THIRTY
I tucked in as tightly as I could, and the next
few seconds felt like a lifetime.
For a moment, I thought the controller had changed
his mind or been ordered to abort.
But then, just as my doubts were beginning to take
root, twin detonations, somewhat muffled at first, originated from
behind us, well off into the basement. Not three heartbeats later
came a roar unlike anything I’d ever heard, followed by a massive
tremor ripping through the ground.
As the earthquake continued, a wave of intense heat
pushed through the tunnel behind me, and I gasped and started
dragging Hila higher toward the hole, fearing that all the air
would be consumed before we escaped. That I moved farther up was
the only thing that saved us from a wave of fire that rushed
through the pipe. I kept groaning and dragging her higher, my boots
slipping on the dirt, as dozens of smaller explosions began to
boom, and I knew that was all the ammunition beginning to cook off.

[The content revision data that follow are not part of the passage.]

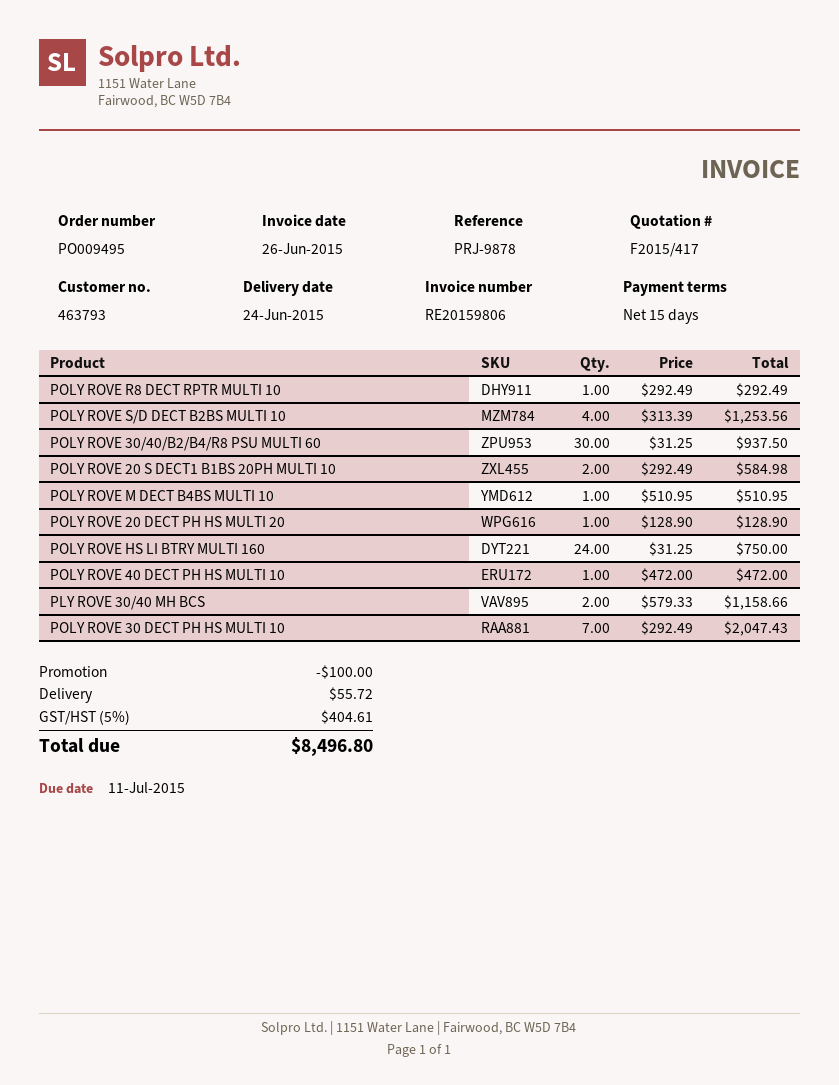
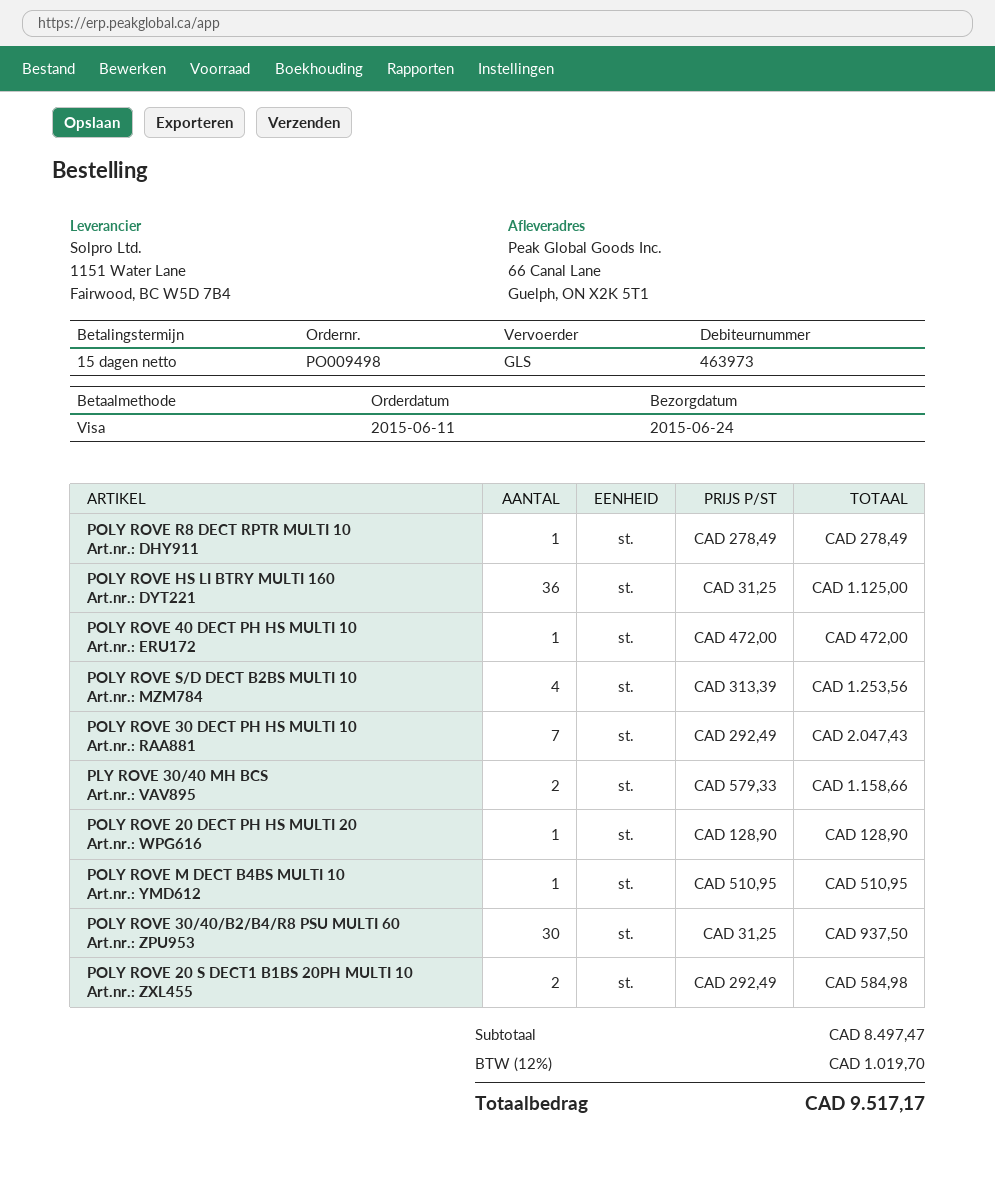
order number: PO009495 -> PO009498
customer number: 463793 -> 463973
POLY ROVE R8 DECT RPTR MULTI 10: 1 x 292.49 = 292.49 -> 1 x 278.49 = 278.49
POLY ROVE HS LI BTRY MULTI 160: 24 x 31.25 = 750.00 -> 36 x 31.25 = 1125.00
discount: 100.00 -> none
shipping: 55.72 -> none
tax: 5% = 404.61 -> 12% = 1019.70
total: 8496.80 -> 9517.17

Then came a horrible stench as the opium began to burn. My eyes
filled with tears, and for a few seconds I thought I’d pass out
before someone grabbed my arm and began pulling me up.
There was screaming, but I couldn’t identify anyone
above the cracking and booming from below, as well as more booming
from the village as I was suddenly hoisted out of the hole and
plopped down in the sand.
I blinked hard, saw Brown and Smith there, with
Brown digging back into the hole and pulling out Hila. He was
wearing the Cross-Com I’d given to Ramirez.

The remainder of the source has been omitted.